Supplied material →
┄┄┄┄┄┄
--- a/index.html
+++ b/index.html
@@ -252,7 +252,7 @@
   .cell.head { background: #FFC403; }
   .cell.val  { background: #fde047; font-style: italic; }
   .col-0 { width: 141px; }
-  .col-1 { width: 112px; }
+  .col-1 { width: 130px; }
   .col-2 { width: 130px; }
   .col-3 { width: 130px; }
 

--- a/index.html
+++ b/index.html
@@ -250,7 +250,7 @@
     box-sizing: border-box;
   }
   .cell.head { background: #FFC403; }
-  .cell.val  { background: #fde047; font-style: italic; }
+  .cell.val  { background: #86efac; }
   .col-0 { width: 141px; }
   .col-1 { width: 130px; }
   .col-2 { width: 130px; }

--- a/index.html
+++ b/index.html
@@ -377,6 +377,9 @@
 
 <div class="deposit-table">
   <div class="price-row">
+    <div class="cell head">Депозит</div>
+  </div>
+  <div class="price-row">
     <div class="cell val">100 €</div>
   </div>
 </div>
┄┄┄┄┄┄
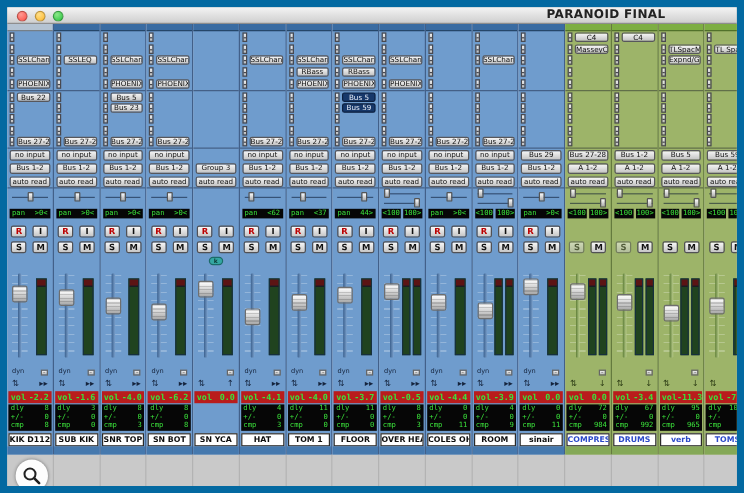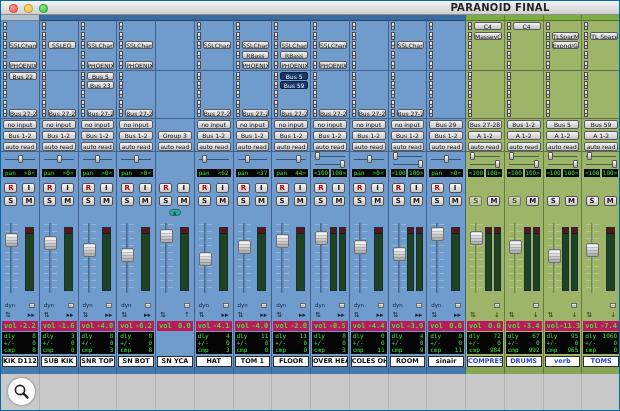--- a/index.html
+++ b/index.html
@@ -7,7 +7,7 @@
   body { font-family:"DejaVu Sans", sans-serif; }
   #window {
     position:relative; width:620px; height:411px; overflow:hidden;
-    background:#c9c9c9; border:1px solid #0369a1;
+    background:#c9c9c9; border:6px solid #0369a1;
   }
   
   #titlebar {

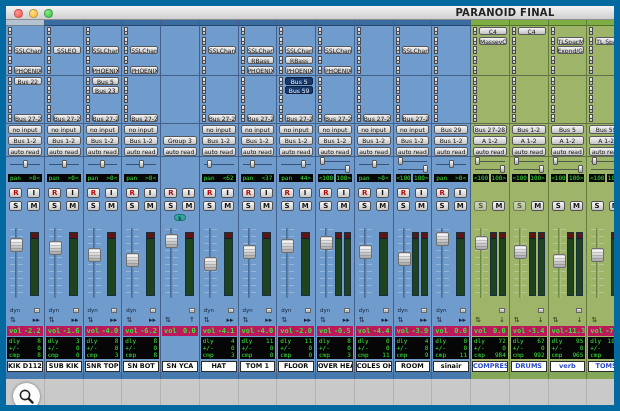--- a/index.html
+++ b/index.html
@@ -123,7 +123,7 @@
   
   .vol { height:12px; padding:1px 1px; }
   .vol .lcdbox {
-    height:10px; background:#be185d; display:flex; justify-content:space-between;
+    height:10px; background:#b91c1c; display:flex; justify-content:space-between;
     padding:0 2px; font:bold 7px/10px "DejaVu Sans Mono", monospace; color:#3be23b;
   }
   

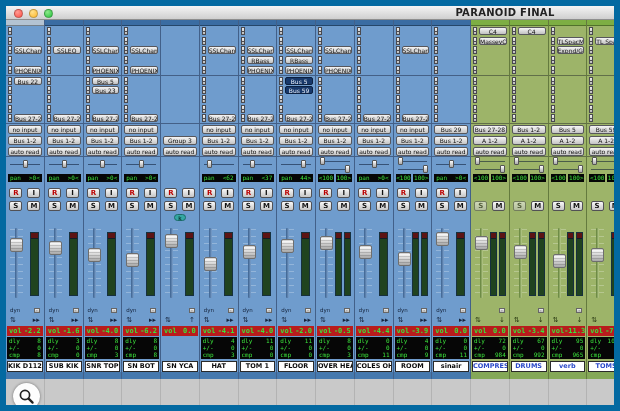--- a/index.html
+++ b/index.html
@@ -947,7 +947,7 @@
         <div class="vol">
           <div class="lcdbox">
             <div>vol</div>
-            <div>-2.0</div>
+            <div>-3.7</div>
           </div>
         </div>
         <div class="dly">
┄┄┄┄┄┄
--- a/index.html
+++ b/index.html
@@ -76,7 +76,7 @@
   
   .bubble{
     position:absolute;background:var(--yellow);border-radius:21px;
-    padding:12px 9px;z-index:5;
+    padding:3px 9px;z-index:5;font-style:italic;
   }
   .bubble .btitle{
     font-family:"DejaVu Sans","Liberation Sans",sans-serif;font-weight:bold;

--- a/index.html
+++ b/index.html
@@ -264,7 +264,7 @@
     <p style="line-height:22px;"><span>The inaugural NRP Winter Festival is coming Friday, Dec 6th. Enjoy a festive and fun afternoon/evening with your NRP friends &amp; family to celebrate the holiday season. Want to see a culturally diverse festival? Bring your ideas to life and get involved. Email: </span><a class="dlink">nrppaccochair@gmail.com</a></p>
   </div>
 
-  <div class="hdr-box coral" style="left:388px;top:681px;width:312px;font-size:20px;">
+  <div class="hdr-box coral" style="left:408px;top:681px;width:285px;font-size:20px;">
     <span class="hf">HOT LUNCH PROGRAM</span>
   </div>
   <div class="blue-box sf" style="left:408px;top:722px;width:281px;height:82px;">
┄┄┄┄┄┄
Your task → Wherever the word "italic" turns up in the records, copy out the line it is on.

Reply to the exercise →
   .cell.val  { background: #fde047; font-style: italic; }
-  .cell.val  { background: #fde047; font-style: italic; }
+    padding:3px 9px;z-index:5;font-style:italic;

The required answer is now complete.